Legends of Lockdown – Live! – Vaudeville Theatre, London

Reviewer: Scott Matthewman

In the year-and-a-bit of lockdown (give or take the occasional forays into lifted restrictions) a number of performers took to social media platforms as an outlet for their performance skills.

We may be weeks away from the full lifting of restrictions, or not, depending on whether the Delta variation of Covid-19 can be kept under control. That notwithstanding, a night dedicated to in-person celebration of virtual entertainers feels apposite.

Hosted by TV presenter Kerry Boyne and actor and comedian Sooz Kempner, the acts selected for inclusion range from dancers and singers to comedians and podcast hosts.

First out of the gate, Austyn Farrell recreates some of the dance sequences he performed in his street during lockdown, including a frenetic Tina Turner impression but kicking off with a rambunctious performance of From Now On from The Greatest Showman. The number’s repeated chorus of “We will come back home”, coupled with the distinctive choreography created for the movie by Ashley Wallen, has made the song an unofficial anthem for musical theatre performers dreaming of returning to the stage, so it is an apt choice for an opening number here.

Following up, comedian Naomi Cooper delivers a blisteringly funny character stand-up in the form of Philippa, the ultimate in middle class mums who, during lockdown, nearly hospitalised her husband by practising cupping on him with some Le Creuset ramekins (“I was worried… but I washed them and they’re fine.”)

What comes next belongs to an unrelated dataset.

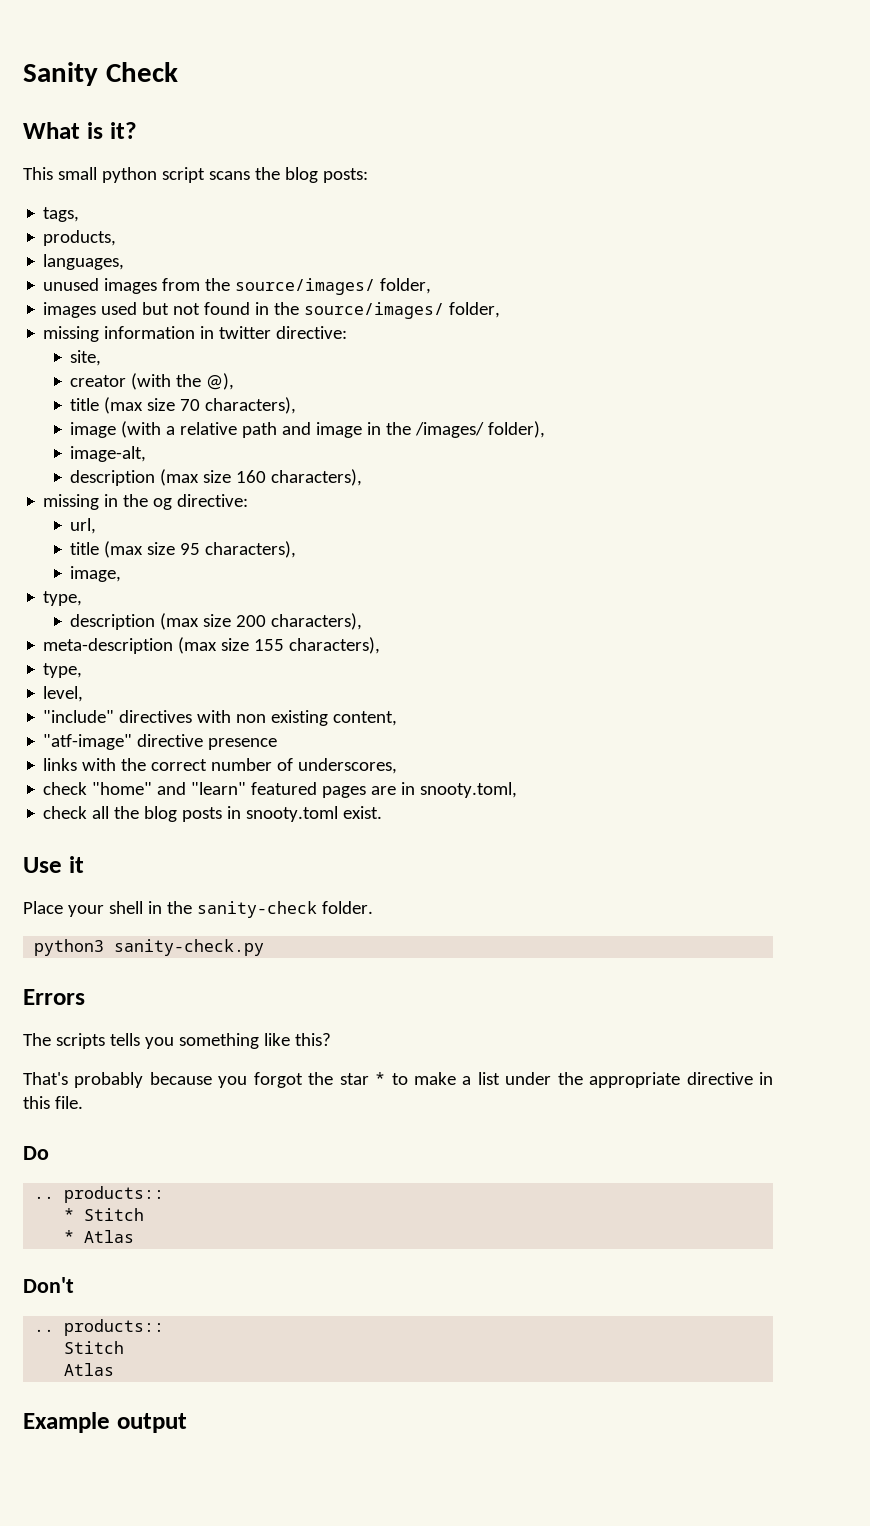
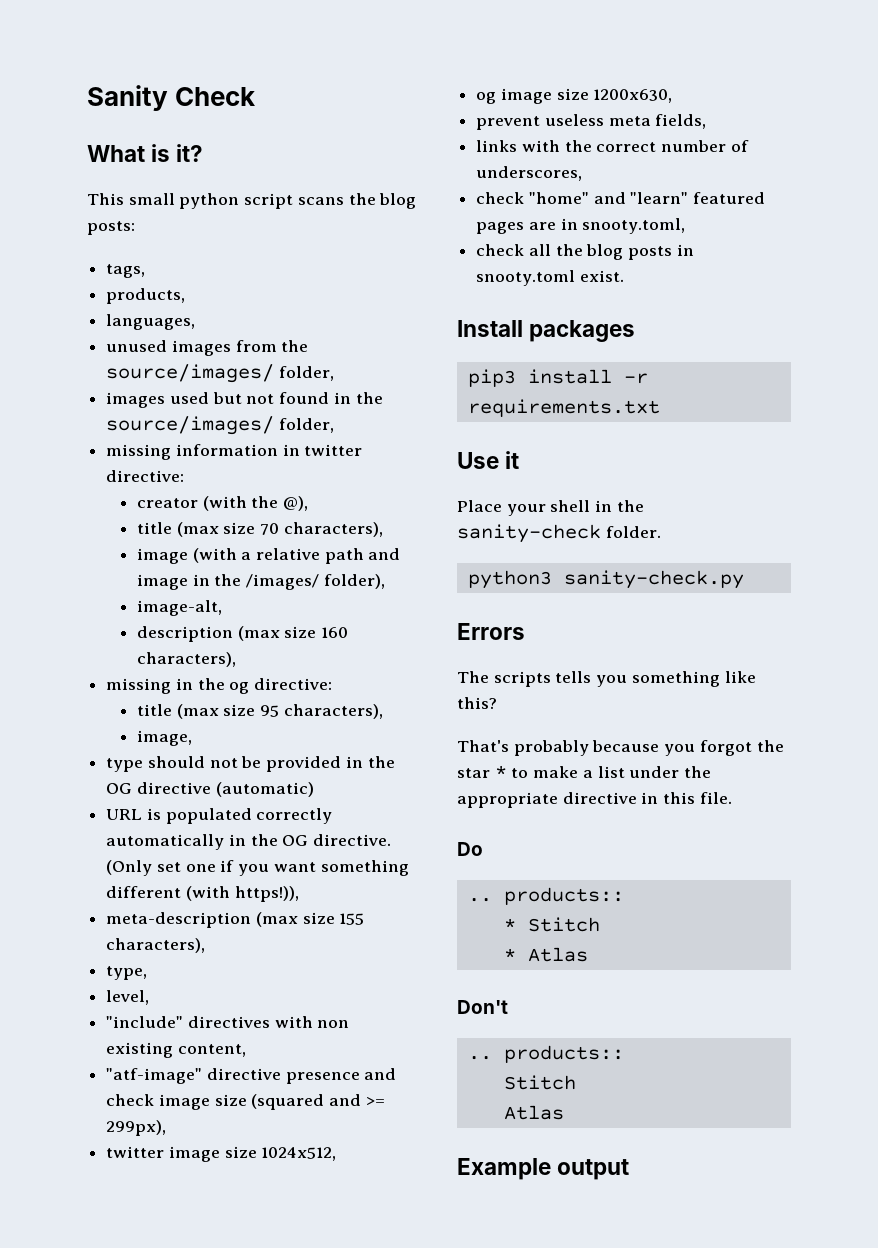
[70,350,102,366] // site, -> (185, 476) none
[70,518,97,534] // url, -> (333, 684) none
[43,591,83,606] [70,613,363,630] type, // description (max size 200 characters), -> [106,756,395,772] [106,782,314,797] [106,808,333,824] [106,834,392,850] [106,860,409,876] [106,886,299,902] type should not be provided in the OG directive (automatic) // URL is populated correctly automatically in the OG directive. (Only set one if you want something different (with https!)),
(278, 744) none -> [364,1068,397,1080] [106,1094,385,1110] [106,1120,167,1136] [106,1146,337,1162] [476,88,673,104] [476,114,707,130] and check image size (squared and >= 299px), // twitter image size 1024x512, // og image size 1200x630, // prevent useless meta fields,
(383, 812) none -> [457,320,636,342] [467,369,648,387] [467,399,660,417] // Install packages // pip3 install -r requirements.txt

Two strong opening acts place pressure on the third to keep up the pace, which is an awful lot to bear on eight-year-old shoulders. Rufus Bateman, who learned to tap dance during lockdown under the tutelage of his mother, choreographer and dance teacher Lizzie Gee, shows no sign of any such pressure in a charmingly sweet mother-and-son routine.

A sit-down discussion with podcast hosts Mufseen Miah and Spencer Cooper about Queer Talk, one of the few podcasts launched during lockdown to have gone from strength to strength, provides a diverting change of pace, allowing the next act to make a significantly greater impact.

Rob Madge enters with a number from Acorn Antiques: the Musical, which makes for a pleasant change from most performers’ cabaret repertoire. After he rips his Mrs Overall-style tabard off to reveal an even smaller dress made of tinsel and little else, a couple of Sondheim pastiches – Not Getting Married and I’m Still Here – might appear to be on more conventional ground, but with lyrics adapted to coruscate the government’s handling of the pandemic and Madge’s charismatic style, they form a rousing end to Act I.

The second act resumes with Kempner, who among her many talents amused her Twitter followers with impressions of Liza Minnelli reading Donald Trump’s stream of consciousness speeches verbatim, showing another side to her impressionism. Her spoken version of Minnelli may be a winsomely grotesque caricature that fuses Liza with Betty Boop, but musically it’s a much more serious, accurate portrayal that shows the breadth of Kempner’s talent.

Comedy sketch performer Joe Carter then sits down for an interview with Boyne, in what ends up as the most disappointing segment of the evening. Boyne’s softball questions elicit nothing of interest, and an extended discussion as to whether Carter’s TikTok followers number 1.6 million or 1.7 million is just tedious.

Much improved is Irish comedian Seán Burke, whose routine touches on lockdown topics but branches out further afield. His easygoing delivery and knack with storytelling mark him out as a comic who deserves many live audiences in the future.

A third comedian in a row proves a little too much for the format of the evening to bear, especially when Rosie Holt provides another character study that pales in comparison to Naomi Cooper’s earlier in the evening. Holt’s character is referred to only as ‘The Woman’, which gives some indication to the level of imagination at work here in the portrayal of a Brexit-loving, flag-waving Tory that probably works best in short segments online than it does as a full routine.

When the finale arrives, there is only one performer that such a night could have chosen. When lockdown forced Oscar Conlon-Morrey and the rest of his Only Fools and Horses: the Musical castmates to head home, a video of a drunken Conlon-Morrey belting Sondheim on the Tube went mega-viral, and was followed by a series of hilarious songs and sketches recorded from home.

Conlon-Morrey dips into his capacious dressing-up box for a gloriously madcap recap of his greatest hits. It is somewhat unfortunate that these are replayed on a big screen behind him as he delivers live versions from the stage. It takes a big man to pull focus from Conlon-Morrey, and it feels curiously appropriate that the only person who could do so is Conlon-Morrey himself.

Still, it does allow the show to end on the sight of a video wall full of West End performers singing, “We’ll be back,” accompanying Conlon-Morrey as he pastiches King George from Hamilton.

That’s a promise that feels earned, regardless of whether or not theatre can fully reopen on schedule.